### Task goal
With the pictures left aside, write out the entries that follow exactly.

---- Information

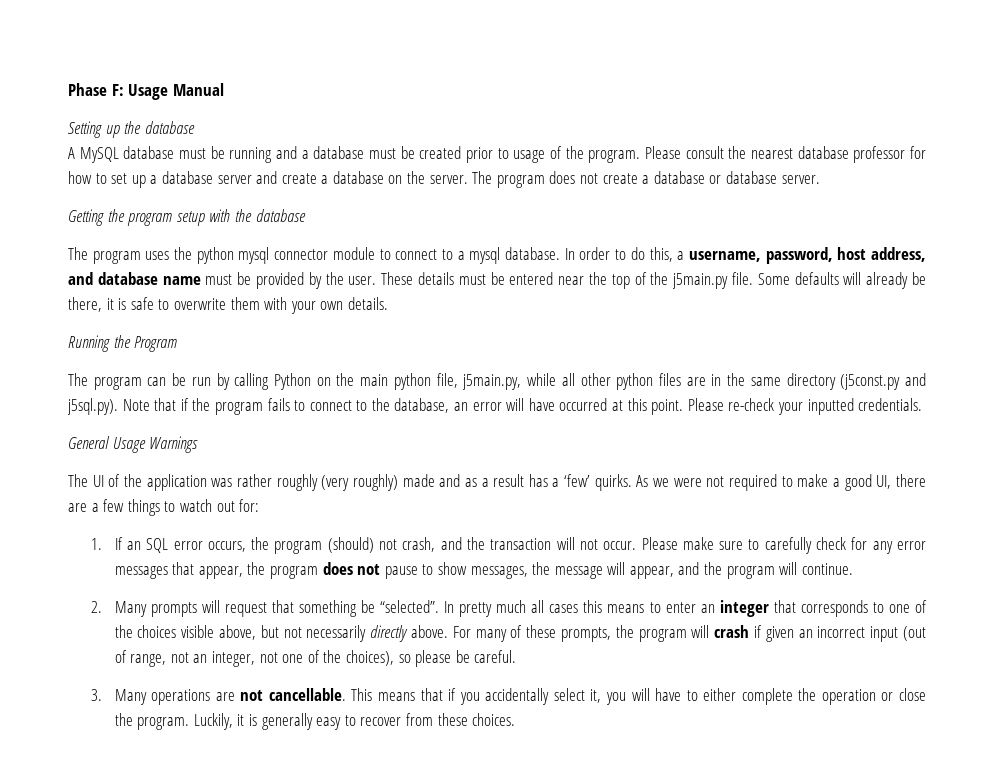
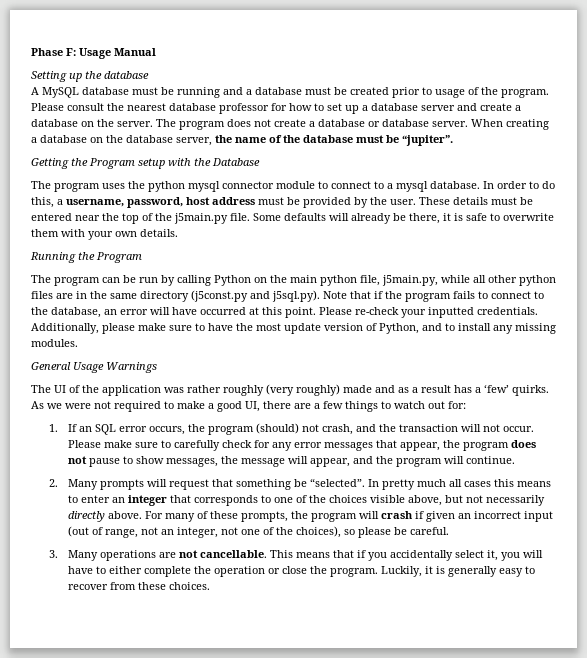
+ When creating a database on the database server, the name of the database must be “jupiter”.
- Getting the program setup with the database
+ Getting the Program setup with the Database
- In order to do this, a username, password, host address, and database name must be provided by the user.
+ In order to do this, a username, password, host address must be provided by the user.
+ Additionally, please make sure to have the most update version of Python, and to install any missing modules.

--------

### Problem solution
+ When creating a database on the database server, the name of the database must be “jupiter”.
- Getting the program setup with the database
+ Getting the Program setup with the Database
- In order to do this, a username, password, host address, and database name must be provided by the user.
+ In order to do this, a username, password, host address must be provided by the user.
+ Additionally, please make sure to have the most update version of Python, and to install any missing modules.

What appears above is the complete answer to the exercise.